For a very few exceptional people, prison time can become an opportunity for spiritual or creative renewal. Famous books were written in prison — Don Quixote by Miguel de Cervantes, Sir Walter Raleigh’s History of the World, John Bunyan’s Pilgrim’s Progress and Marco Polo’s travelogue, to name a few. Allama Fazl-i-Haq Khairabadi wrote a history of the 1857 War of Freedom in prison on Andaman Island.
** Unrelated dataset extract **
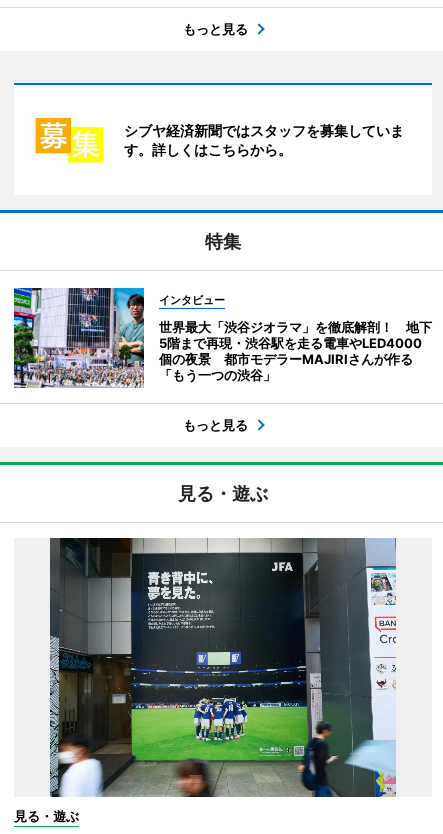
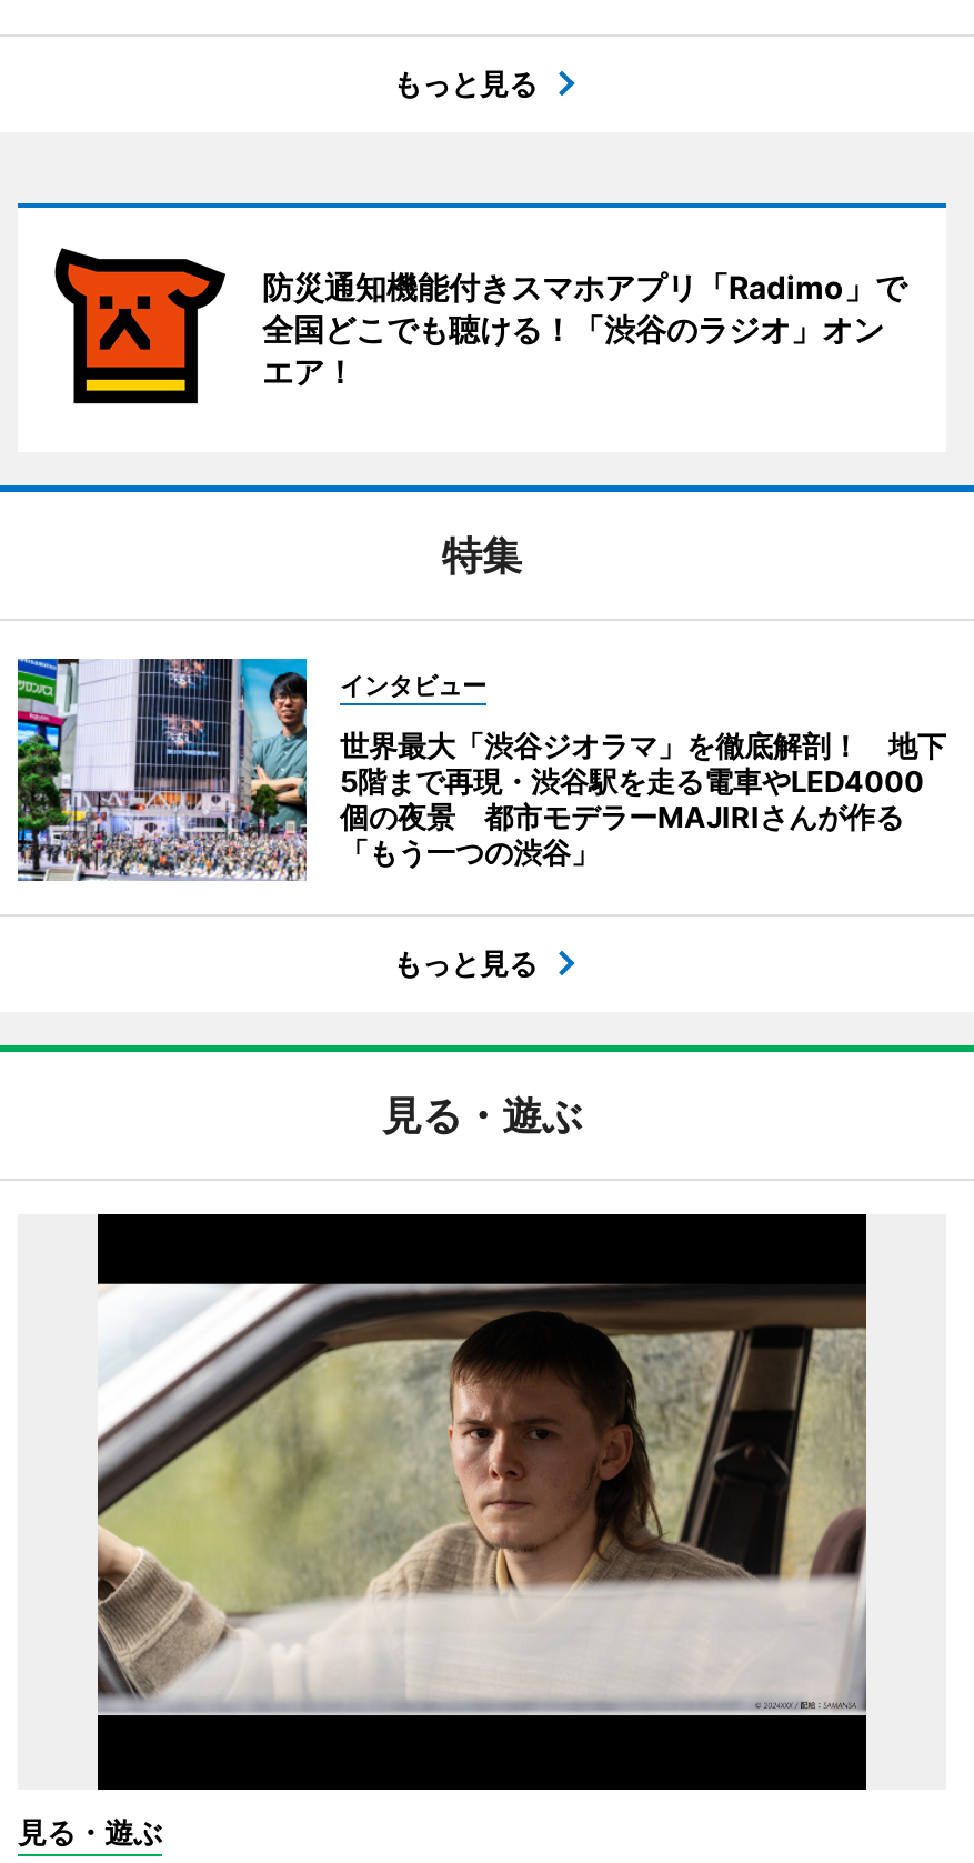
[31,104,404,173] [image] | シブヤ経済新聞ではスタッフを募集していま | す。詳しくはこちらから。 -> [53,246,906,405] [image] | 防災通知機能付きスマホアプリ「Radimo」で | 全国どこでも聴ける！「渋谷のラジオ」オン | エア！
[49,537,397,798] [image] -> [96,1212,868,1792] [image]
Maulana Muhammad Ali Jauhar wrote his autobiography, My Life A Fragment, during his imprisonment in Karachi.

Faiz Ahmed Faiz, Habib Jalib and many others wrote some of their best poems while in prison. Political prisoners often become stronger leaders, such as Nelson Mandela, the Ali brothers and Martin Luther King Jr, who was arrested 30 times in 13 years and whose 1963 “Letter from Birmingham Jail” still inspires those seeking social justice.

But for the majority of prisoners, is imprisonment a ‘time out’ or being taken out of time itself?